It’s Calgary municipal election night, so my plan was to put off this review until tomorrow.  Then I sat here for 10 minutes biting my fingernails and hitting “refresh” on the election results page on my phone every 60 seconds and realized that (1) the next four years of my civic life weren’t about to reveal themselves anytime soon and (2) I could use some guaranteed good news tonight regardless of political outcome.  And nothing screams “guaranteed good news” like the flagship wine of Miguel Torres, the most consistent larger-production winery I know.
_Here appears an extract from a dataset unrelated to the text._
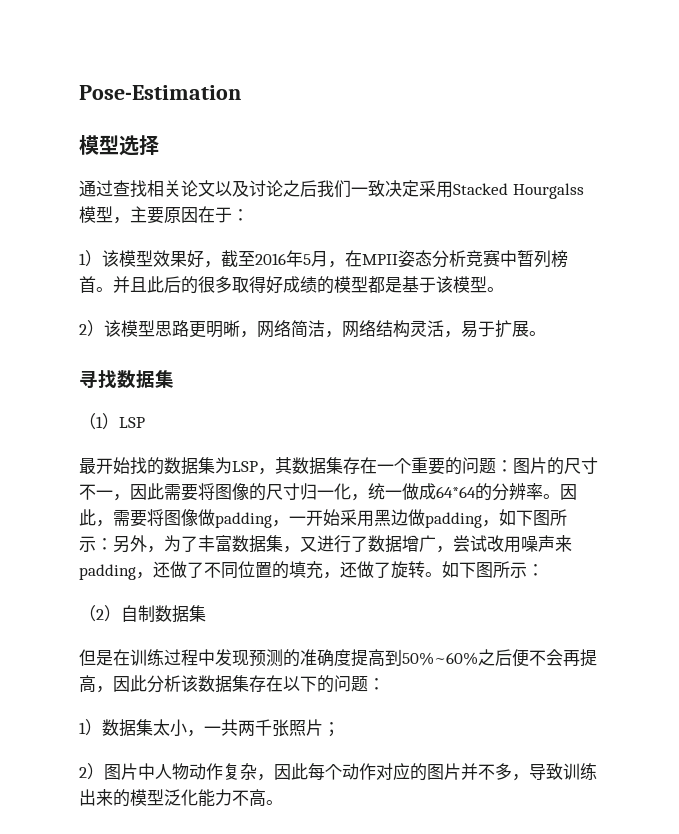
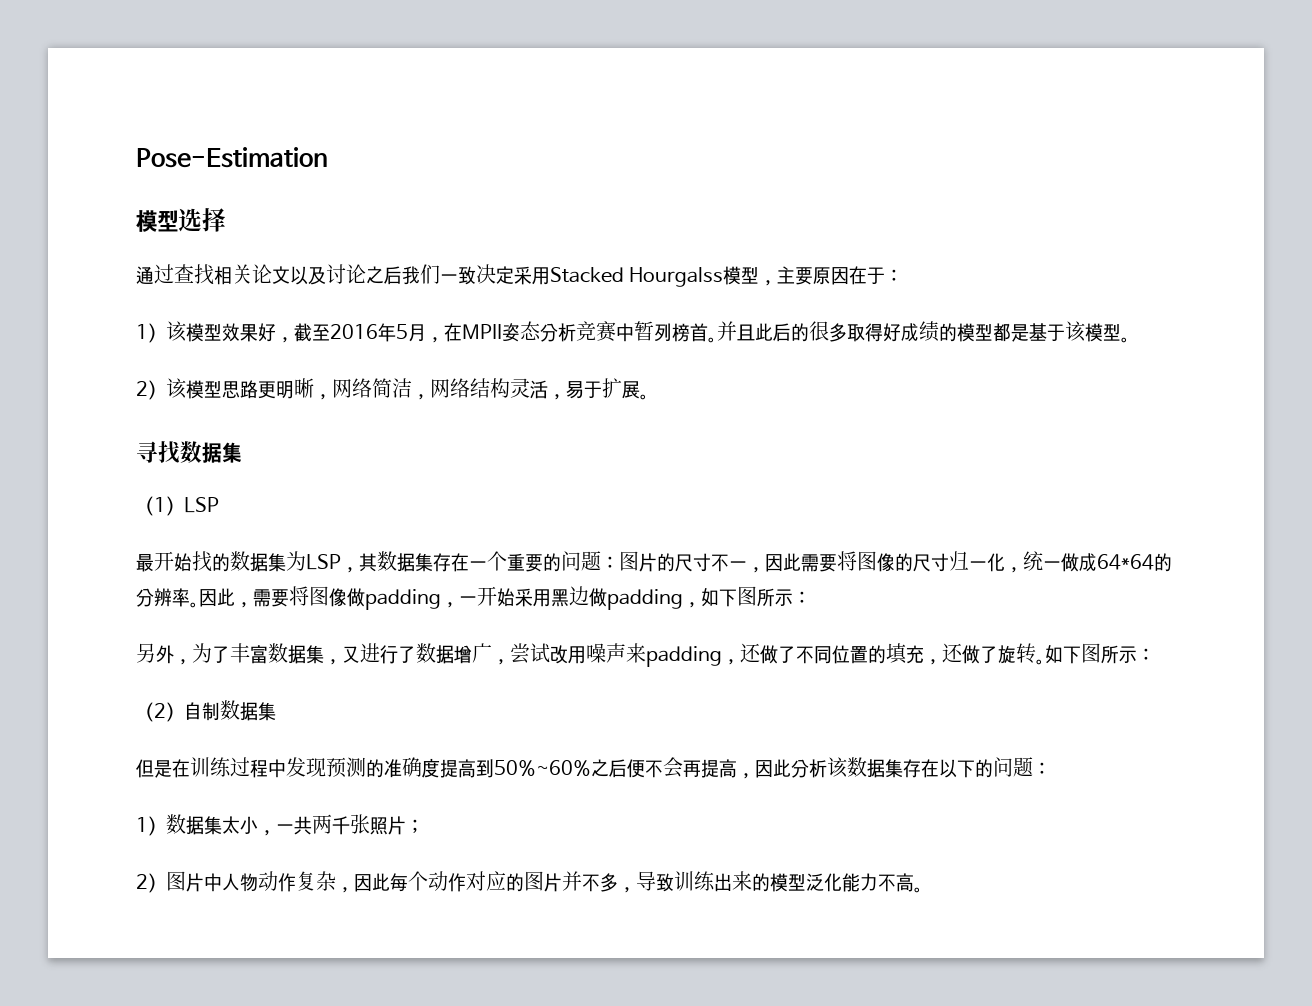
(113, 544) none -> (811, 597) //

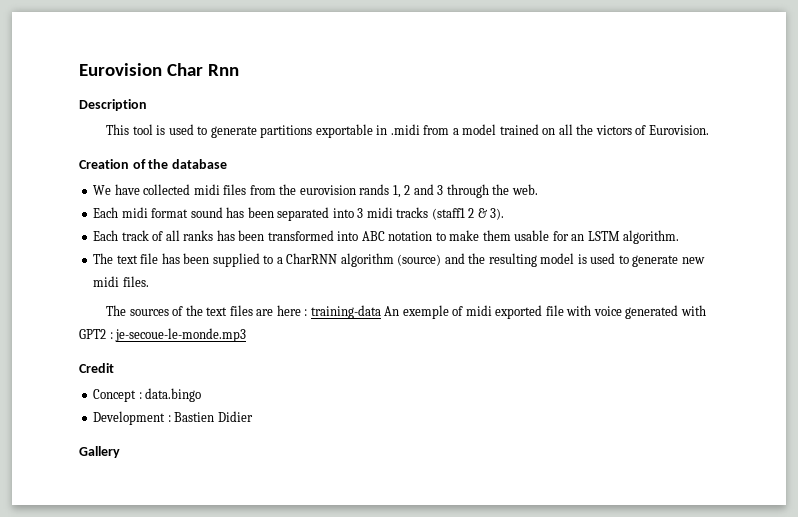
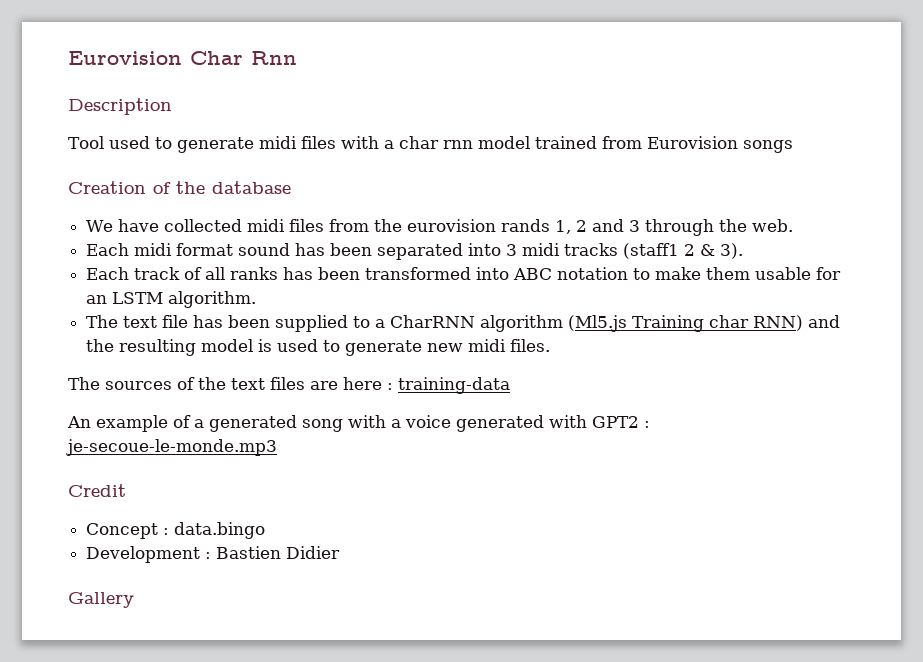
[106,124,709,138] This tool is used to generate partitions exportable in .midi from a model trained on all the victors of Eurovision. -> [68,136,793,153] Tool used to generate midi files with a char rnn model trained from Eurovision songs
[397,254,442,266] (source) -> [568,315,804,332] (Ml5.js Training char RNN)
[384,305,592,319] An exemple of midi exported file with -> [67,415,401,432] // An example of a generated song with a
If you have a photographic memory of this blog, you may remember that I have told the story of Mas La Plana once before; if you don’t, you can take solace in the fact that I almost didn’t remember this fact myself.  Nothing about this wine is quite as expected.  It is 100% Cabernet Sauvignon from Penedes, the heartland of Cava in eastern Spain near Barcelona, an area not remotely known for big red wines but blessed with numerous altitudes and microclimates that allow for pockets of warmth and create opportunity for special sites like the one that birthed this bottle.  It hails from a 29-hectare single vineyard planted before I was born, from Cab vines introduced to Spanish soil between 1964 and 1979 based on cuttings from numerous prior homes, including 1st Growth Bordeaux chateaux.  It looks strangely at home in a Burgundy bottle, unlike any other Cabernet Sauvignon I have seen on a shelf.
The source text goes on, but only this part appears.